**What the exercise asks:** Each entry below is to be returned exactly, with any pictures left out.

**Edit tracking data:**
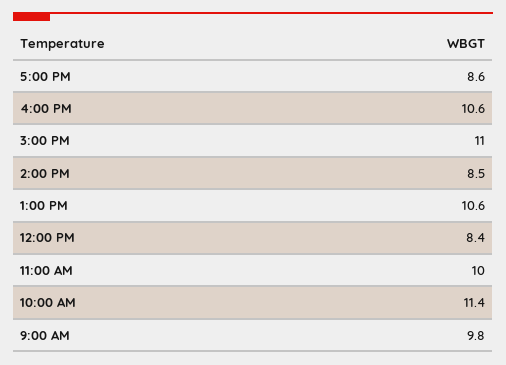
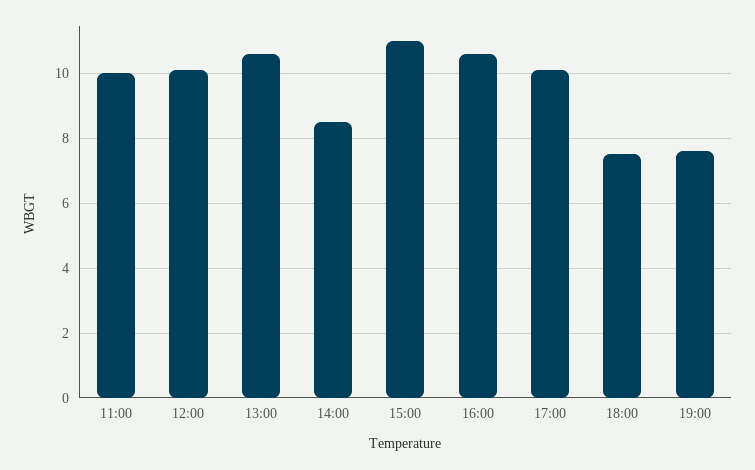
5:00 PM: 8.6 -> 10
12:00 PM: 8.4 -> 10
10:00 AM: 11.4 -> none
9:00 AM: 9.8 -> none
18:00: none -> 7.5
19:00: none -> 7.5

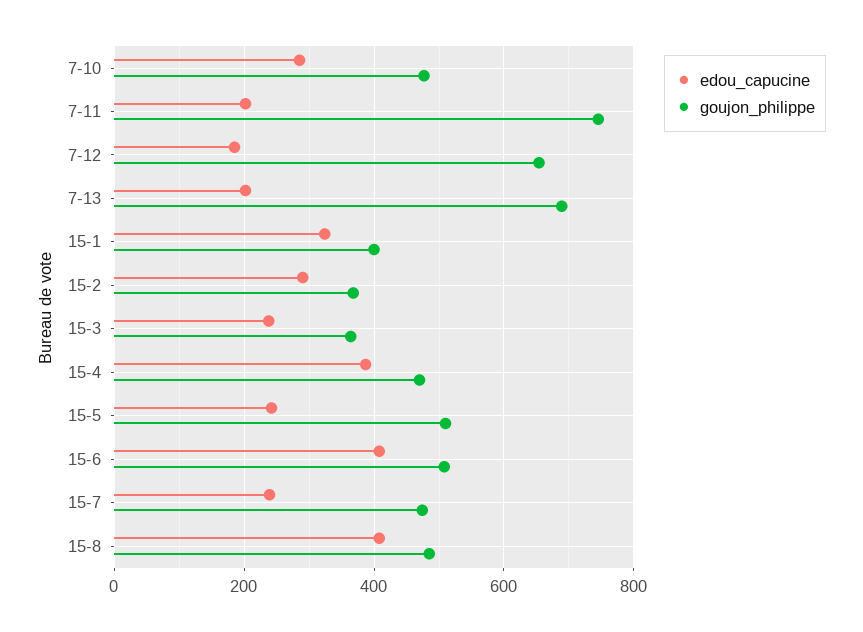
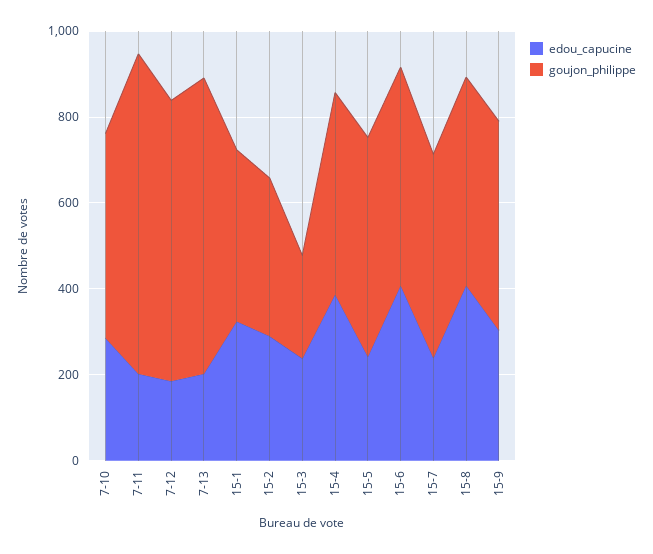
goujon_philippe, 15-3: 360 -> 250
edou_capucine, 15-9: none -> 300
goujon_philippe, 15-9: none -> 500

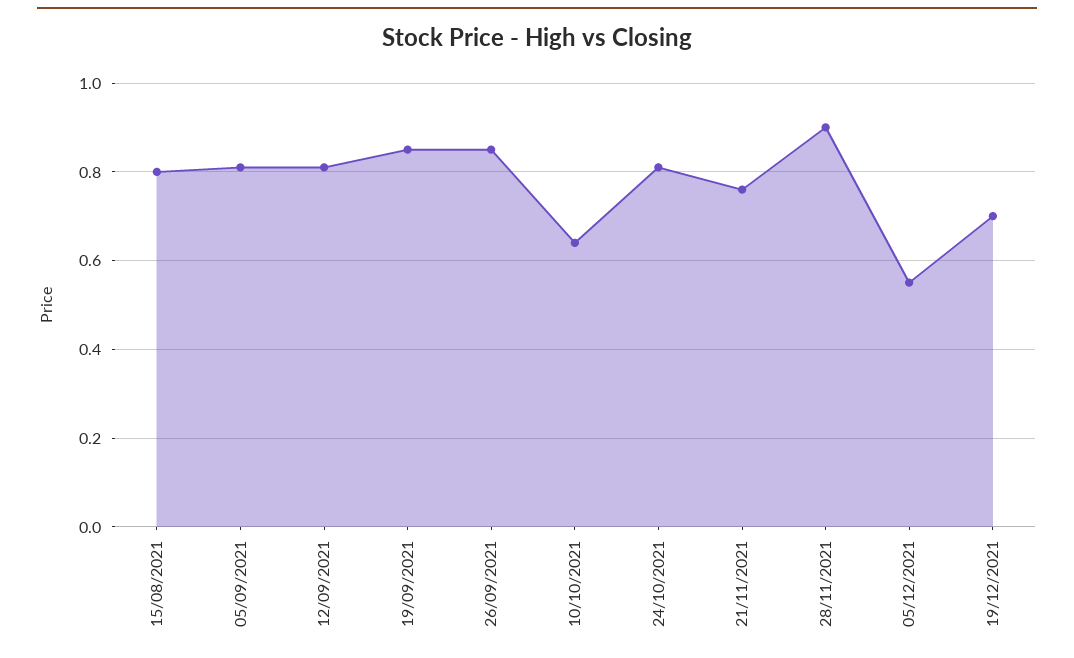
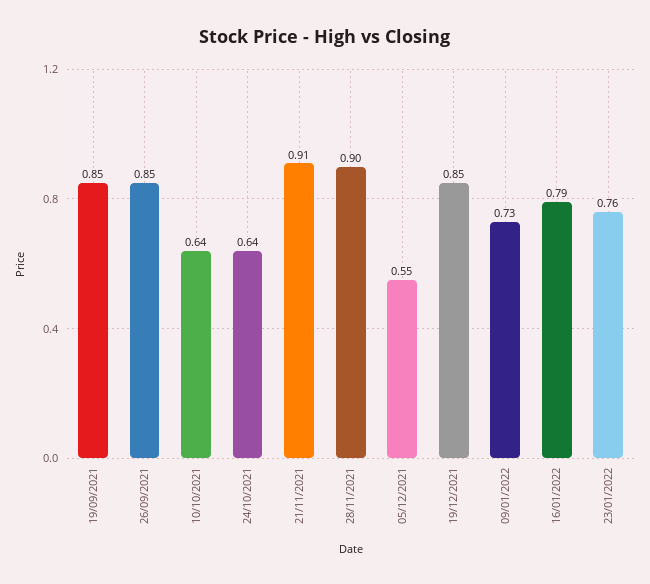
15/08/2021: 0.8 -> none
05/09/2021: 0.8 -> none
12/09/2021: 0.8 -> none
24/10/2021: 0.8 -> 0.64
21/11/2021: 0.75 -> 0.91
19/12/2021: 0.7 -> 0.85
09/01/2022: none -> 0.73
16/01/2022: none -> 0.79
23/01/2022: none -> 0.76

**Response box:**
5:00 PM: 8.6 -> 10
12:00 PM: 8.4 -> 10
10:00 AM: 11.4 -> none
9:00 AM: 9.8 -> none
18:00: none -> 7.5
19:00: none -> 7.5

goujon_philippe, 15-3: 360 -> 250
edou_capucine, 15-9: none -> 300
goujon_philippe, 15-9: none -> 500

15/08/2021: 0.8 -> none
05/09/2021: 0.8 -> none
12/09/2021: 0.8 -> none
24/10/2021: 0.8 -> 0.64
21/11/2021: 0.75 -> 0.91
19/12/2021: 0.7 -> 0.85
09/01/2022: none -> 0.73
16/01/2022: none -> 0.79
23/01/2022: none -> 0.76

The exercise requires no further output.